The intention and determination that inform Van Gogh's art can be obscured by the sensational legends that have arisen about his life. The artist's correspondence, particularly from his brief mature period of 1888 to 1890, contradicts popular lore and attests to the deliberateness, sensitivity, and integrity of his work.

On about 25 July 1888, Van Gogh wrote his younger brother Theo, a dealer in a Parisian art gallery, to announce, "And now, if you know what a 'mousmé' is (you will know when you have read Loti's Madame Chrysanth?me), I have just painted one. It took me a whole week . . . but I had to reserve my mental energy to do the mousmé well. A mousme is a Japanese girl -- Provençal in this case -- twelve to fourteen years old." The carefully modeled face and the vigorous linear patterns of bold complementary colors that describe the girl are stylistic devices that express Van Gogh's sympathetic response to his young sitter.
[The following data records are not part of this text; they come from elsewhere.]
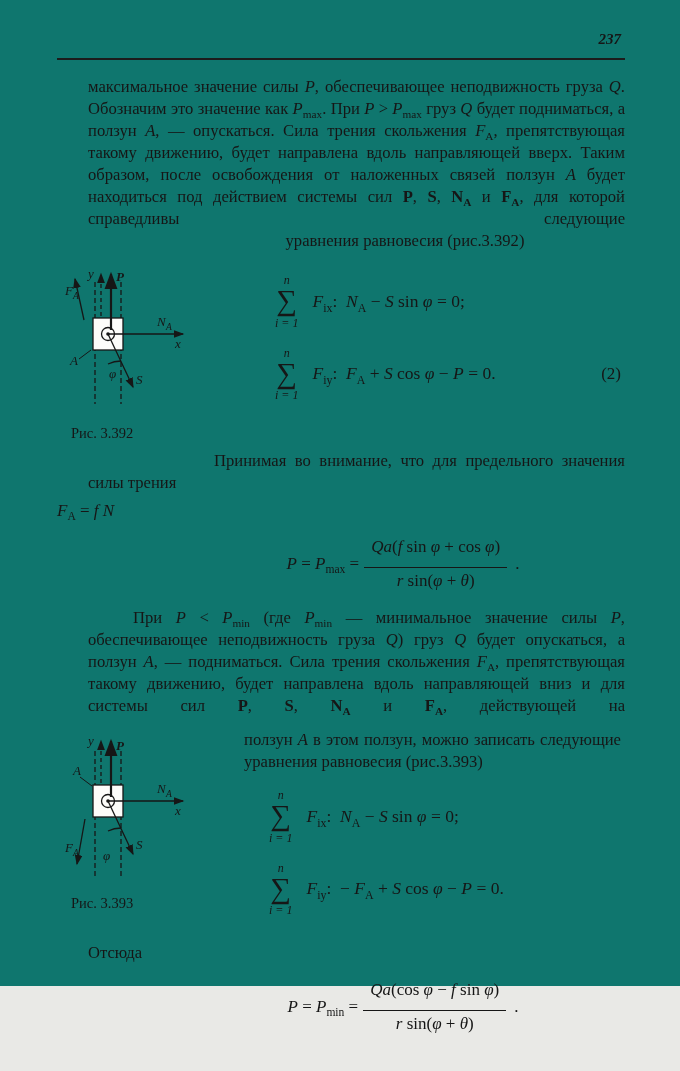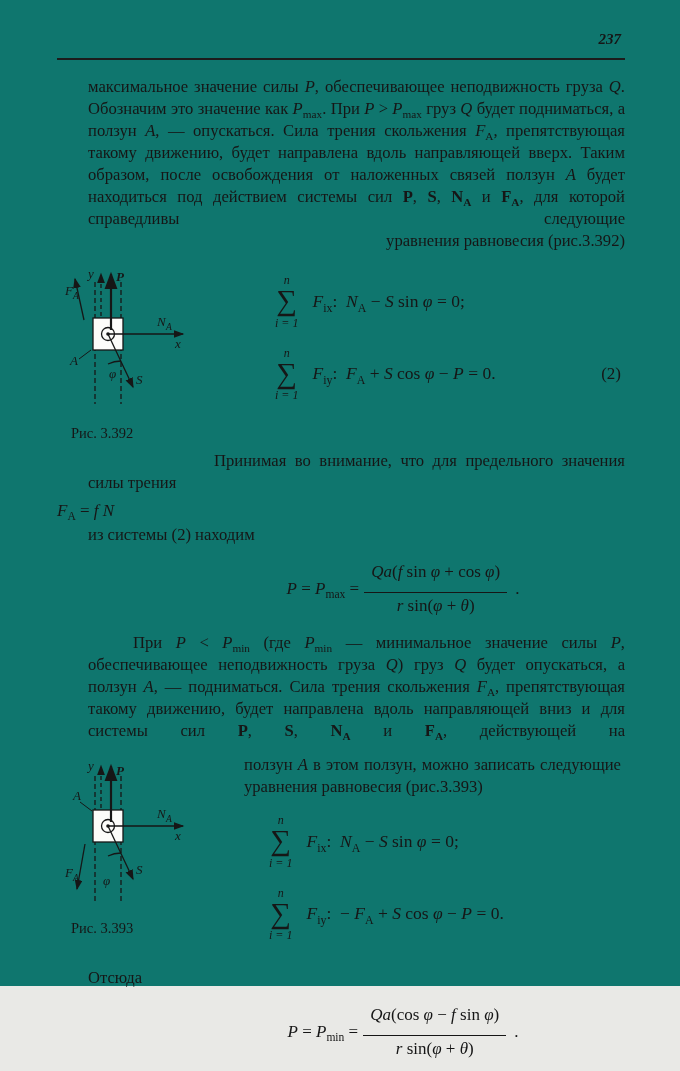--- a/index.html
+++ b/index.html
@@ -22,7 +22,7 @@
 
   .body-text { font-size:16.6px; line-height:22px; text-align:justify;margin-left:31px; }
   .para1 { margin-top:16px; text-align-last:justify; }
-  .para1-last { margin-left:128px; text-align:right; }
+  .para1-last { margin-left:128px; text-align:center; }
 
   .fig-row { display:flex; margin-top:4px; }
   .figcol { width:140px; flex:none; padding-top:8px; }

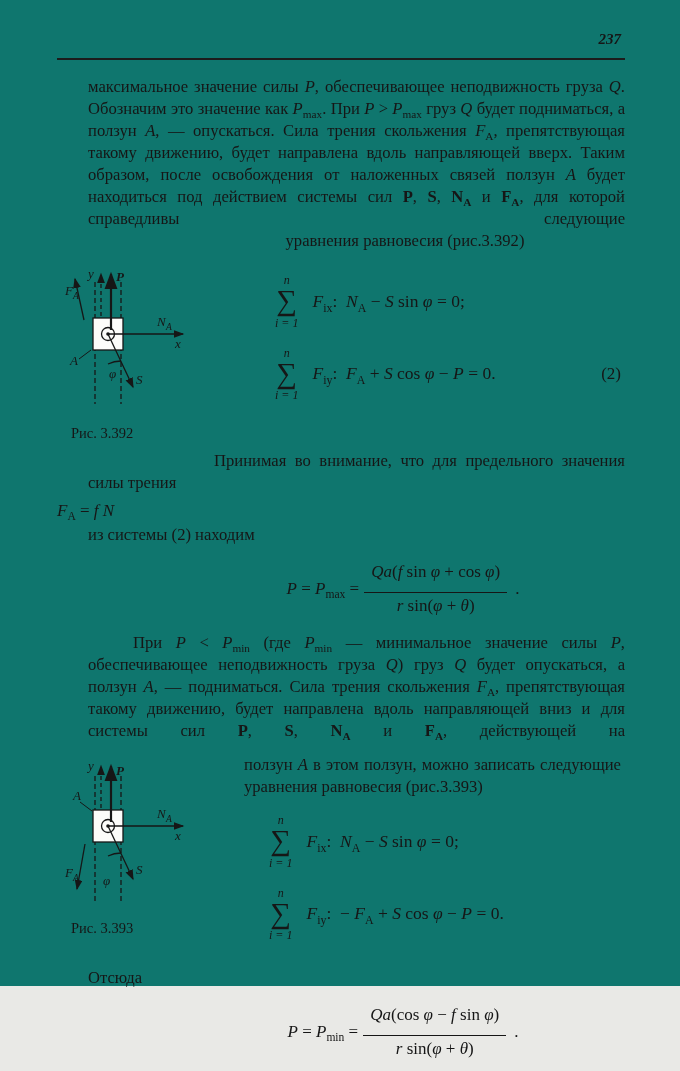--- a/index.html
+++ b/index.html
@@ -128,7 +128,6 @@
 
   <p class="body-text para2a"><span>Принимая во внимание, что для предельного значения силы трения</span></p>
   <div class="formula-center"><span class="i">F</span><sub>A</sub><span> = </span><span class="i">f N</span></div>
-  <p class="body-text"><span>из системы (2) находим</span></p>
 
   <div class="formula-shift">
     <span class="eqbody"><span class="i">P</span><span> = </span><span class="i">P</span><sub>max</sub><span> = </span></span>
In several descriptions of the painting Van Gogh mentioned the oleander buds in her hand. The significance of the flowers is unclear but may be related to the artist's pantheistic beliefs in natural cycles of birth and renewal.

La Mousmé was one of a group of portrait studies which, Vincent wrote, were, "the only thing in painting that excites me to the depths of my soul, and which makes me feel the infinite more than anything else."